Wenn du auf dem Cappuccino die «46» drauf hast, bist du in Tavullia. Valentino Rossis Heimat. Das ist zwar nicht gleich hier um die Ecke, aber Rossi fährt dies› Wochenende um die MotoGP-Weltmeisterschaftsentscheidung und das muss ich – neben dem Lake Garda-Marathon – auch noch irgend wie unter meinen Hut kriegen. Um die Ecke liegt eher der Comer See, wo George Cloony ein Haus besitzt. Gut – eine Villa. Oder meinet wegen eine Anwesen. Dann halt ein Anwesen mit der Tendenz zum Palast mit Seeanschluss und Bootsanlegestelle.

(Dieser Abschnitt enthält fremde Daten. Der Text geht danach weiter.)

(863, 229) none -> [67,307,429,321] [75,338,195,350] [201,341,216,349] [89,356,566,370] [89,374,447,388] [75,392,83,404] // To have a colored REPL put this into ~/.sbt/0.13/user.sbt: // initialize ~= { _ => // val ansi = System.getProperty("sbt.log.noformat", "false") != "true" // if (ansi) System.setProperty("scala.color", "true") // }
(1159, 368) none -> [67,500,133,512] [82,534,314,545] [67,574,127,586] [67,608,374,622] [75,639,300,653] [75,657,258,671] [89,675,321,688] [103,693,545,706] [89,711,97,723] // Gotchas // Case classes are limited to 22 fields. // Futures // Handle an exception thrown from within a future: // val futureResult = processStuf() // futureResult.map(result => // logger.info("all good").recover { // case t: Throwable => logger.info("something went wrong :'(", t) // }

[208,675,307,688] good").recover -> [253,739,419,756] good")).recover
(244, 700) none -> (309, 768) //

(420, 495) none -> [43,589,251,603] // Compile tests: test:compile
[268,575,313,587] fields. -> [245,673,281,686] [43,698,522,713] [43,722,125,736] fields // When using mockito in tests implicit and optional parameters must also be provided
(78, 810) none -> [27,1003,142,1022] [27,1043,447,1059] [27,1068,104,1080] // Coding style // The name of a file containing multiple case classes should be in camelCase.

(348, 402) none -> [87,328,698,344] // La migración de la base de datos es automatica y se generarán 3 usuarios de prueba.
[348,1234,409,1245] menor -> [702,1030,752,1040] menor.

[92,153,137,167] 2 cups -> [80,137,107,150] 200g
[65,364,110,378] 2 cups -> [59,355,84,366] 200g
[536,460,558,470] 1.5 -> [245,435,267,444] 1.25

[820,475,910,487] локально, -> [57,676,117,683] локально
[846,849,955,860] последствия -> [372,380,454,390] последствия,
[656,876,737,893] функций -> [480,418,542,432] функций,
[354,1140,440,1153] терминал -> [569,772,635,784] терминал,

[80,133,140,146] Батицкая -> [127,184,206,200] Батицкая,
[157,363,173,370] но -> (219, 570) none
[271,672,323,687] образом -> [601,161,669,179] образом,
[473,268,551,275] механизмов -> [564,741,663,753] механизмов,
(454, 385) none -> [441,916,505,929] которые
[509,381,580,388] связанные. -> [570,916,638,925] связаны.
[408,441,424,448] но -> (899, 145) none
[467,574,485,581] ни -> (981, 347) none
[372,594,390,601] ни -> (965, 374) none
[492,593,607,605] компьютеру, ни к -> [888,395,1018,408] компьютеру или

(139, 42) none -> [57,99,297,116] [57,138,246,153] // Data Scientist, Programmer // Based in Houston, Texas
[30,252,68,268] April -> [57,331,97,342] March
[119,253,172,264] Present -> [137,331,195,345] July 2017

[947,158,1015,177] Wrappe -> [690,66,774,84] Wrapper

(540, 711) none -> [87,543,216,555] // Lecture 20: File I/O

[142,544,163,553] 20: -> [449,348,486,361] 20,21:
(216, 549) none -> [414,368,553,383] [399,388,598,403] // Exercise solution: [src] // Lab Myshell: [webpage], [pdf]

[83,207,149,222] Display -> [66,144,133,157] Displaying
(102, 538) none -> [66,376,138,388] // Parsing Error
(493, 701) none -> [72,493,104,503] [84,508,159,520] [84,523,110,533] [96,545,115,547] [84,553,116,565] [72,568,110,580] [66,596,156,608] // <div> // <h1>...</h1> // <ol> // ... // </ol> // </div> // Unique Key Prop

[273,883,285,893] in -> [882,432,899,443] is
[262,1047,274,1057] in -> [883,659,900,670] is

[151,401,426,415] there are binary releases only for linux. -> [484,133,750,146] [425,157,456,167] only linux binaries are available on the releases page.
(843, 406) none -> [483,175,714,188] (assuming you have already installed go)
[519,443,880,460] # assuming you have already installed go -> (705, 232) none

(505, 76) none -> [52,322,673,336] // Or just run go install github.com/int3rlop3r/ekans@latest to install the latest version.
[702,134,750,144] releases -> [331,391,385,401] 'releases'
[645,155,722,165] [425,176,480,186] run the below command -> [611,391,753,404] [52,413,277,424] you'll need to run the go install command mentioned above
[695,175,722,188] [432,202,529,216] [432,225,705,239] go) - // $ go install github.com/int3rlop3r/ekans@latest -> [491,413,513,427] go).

Und kein fliessend Wasser! Da kommt ausschliesslich Champagner aus den Wasserhähnen – die Klospülung eingeschlossen!
Und böse Zungen behaupten, Clooney sähe besser aus wie ich. Zudem habe er eine gigantische weibliche Fan-Gemeinde [Na und?]. Zwei zu null, Clooney. Sein Stundenlohn übersteigt den meinigen nicht unwesendlich. Stimmt. Drei zu null. Nur, was nutzt dem Schönling all die Kohle, wenn er nicht ‹mit umgehen kann? Kauft eine Hütte am Comer See. Ich hätte für mich eine Villa am Nordzipfel des Garda See gekauft. Da ist das Leben viel angenehmer, ruhiger. Und schöner ist es vielleicht und sogar.

  • Und hätte ich meine Hütte da, wo ich sie hätte, wenn ich eine hätte, hätte auch ich Unmengen von Kohle.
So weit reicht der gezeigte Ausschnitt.